■ EXERCISE INPUTS:
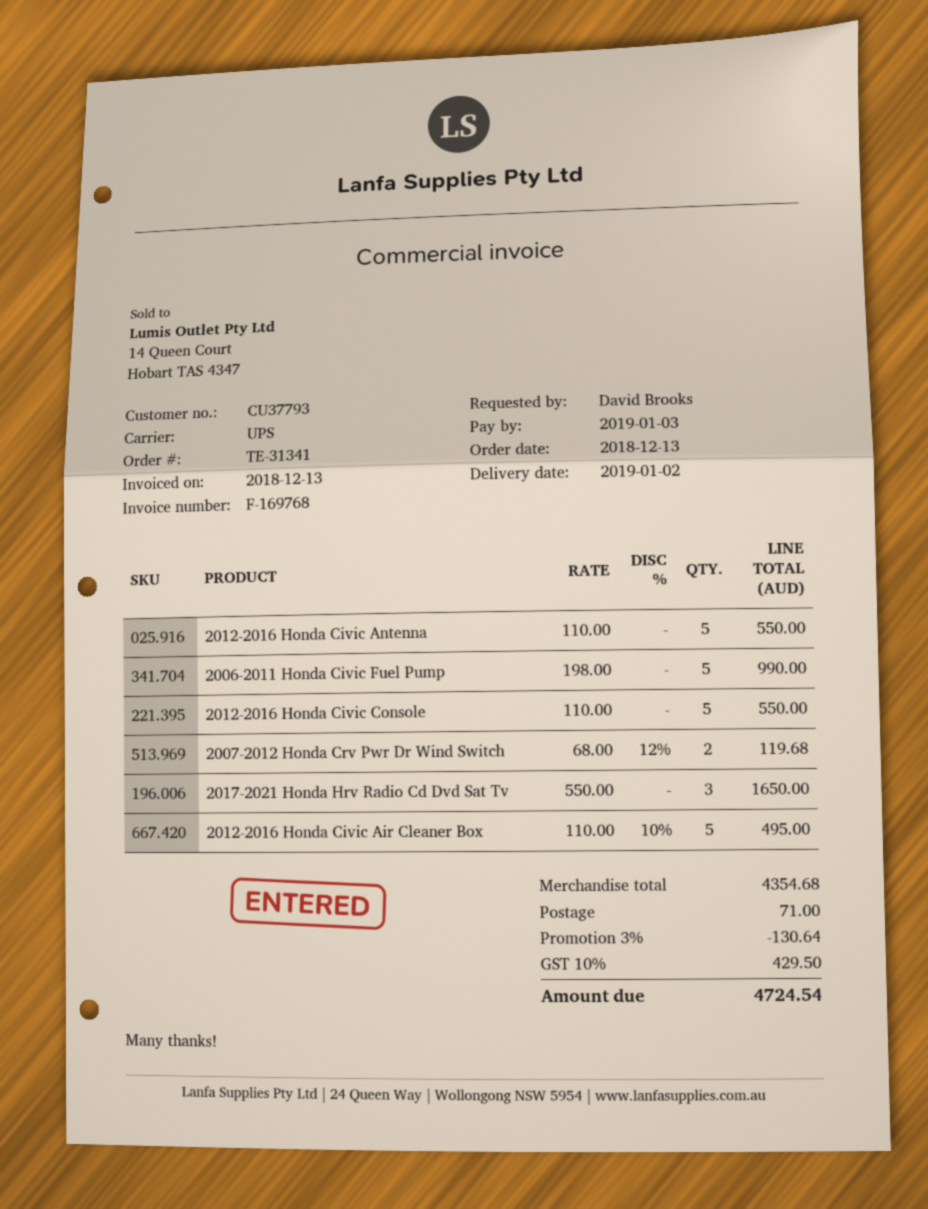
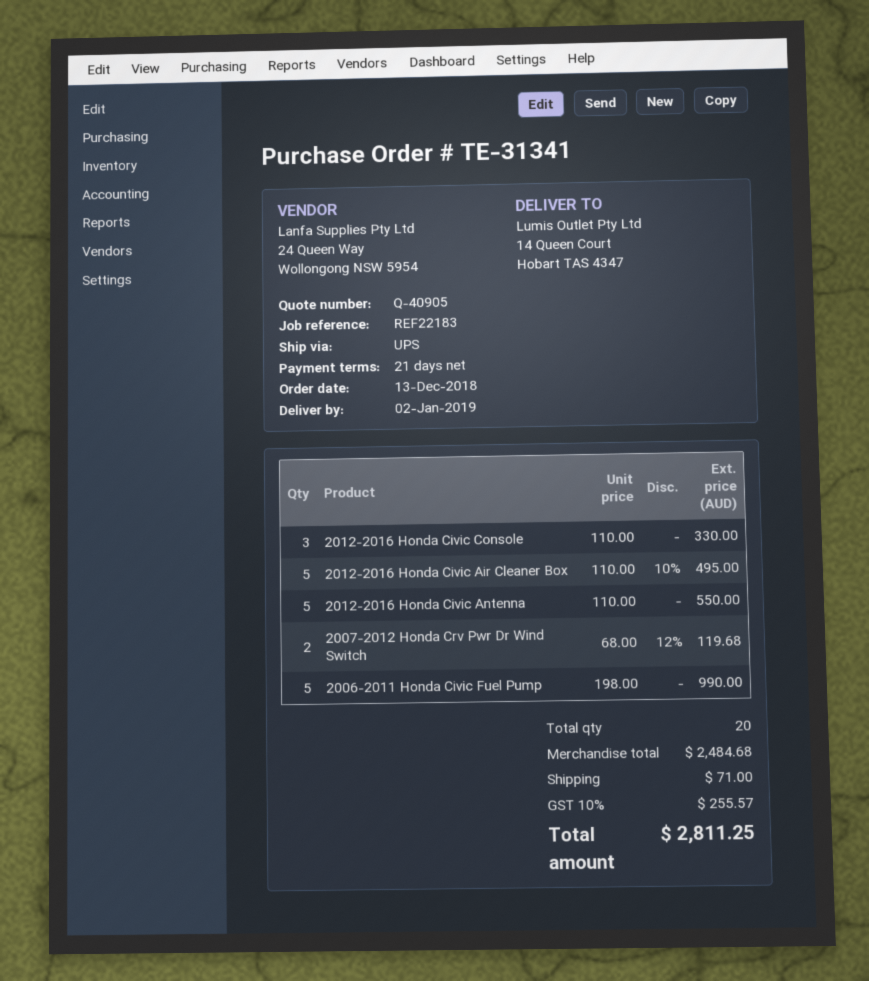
2012-2016 Honda Civic Console: 5 x 110.00 = 550.00 -> 3 x 110.00 = 330.00
2017-2021 Honda Hrv Radio Cd Dvd Sat Tv: 3 x 550.00 = 1650.00 -> none
subtotal: 4354.68 -> 2484.68
discount: 3% = 130.64 -> none
tax: 10% = 429.50 -> 10% = 255.57
total: 4724.54 -> 2811.25

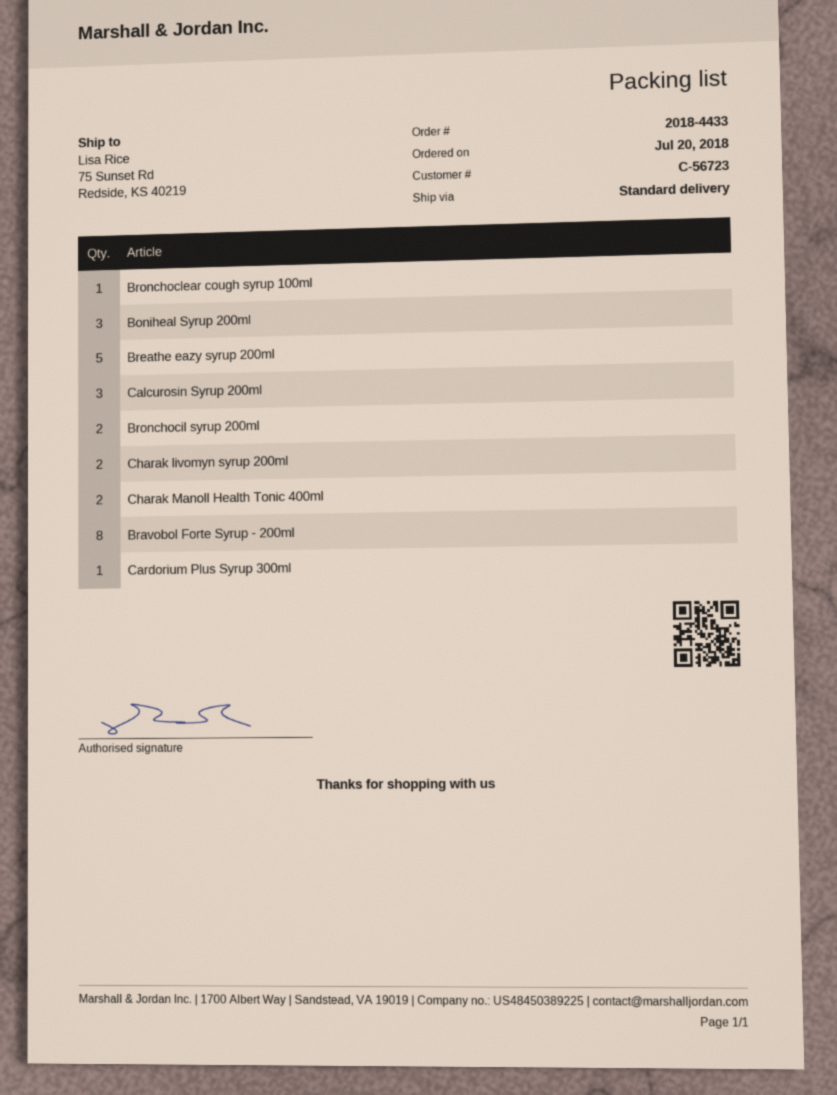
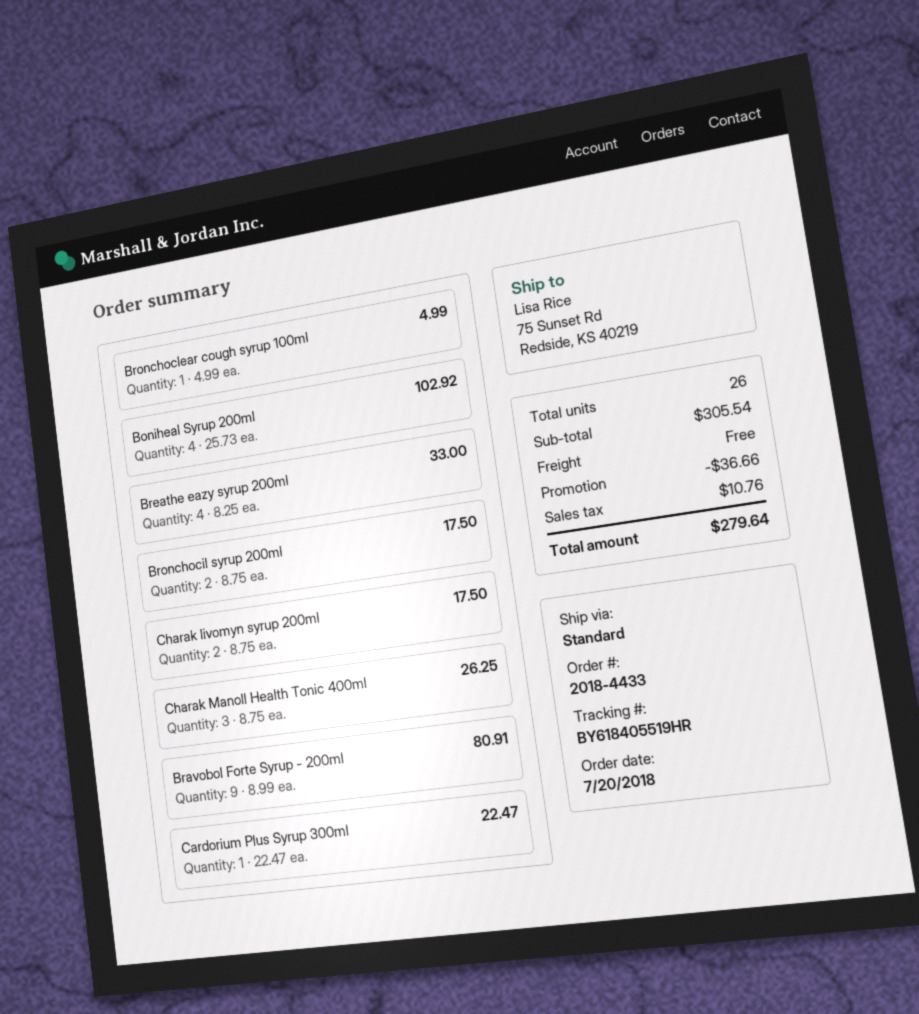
Boniheal Syrup 200ml: 3 -> 4
Breathe eazy syrup 200ml: 5 -> 4
Calcurosin Syrup 200ml: 3 -> none
Charak Manoll Health Tonic 400ml: 2 -> 3
Bravobol Forte Syrup - 200ml: 8 -> 9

■ DIRECTIONS: Please say how many lines in the entries hold the string "none". Give only the number.

■ FINAL ANSWER: 3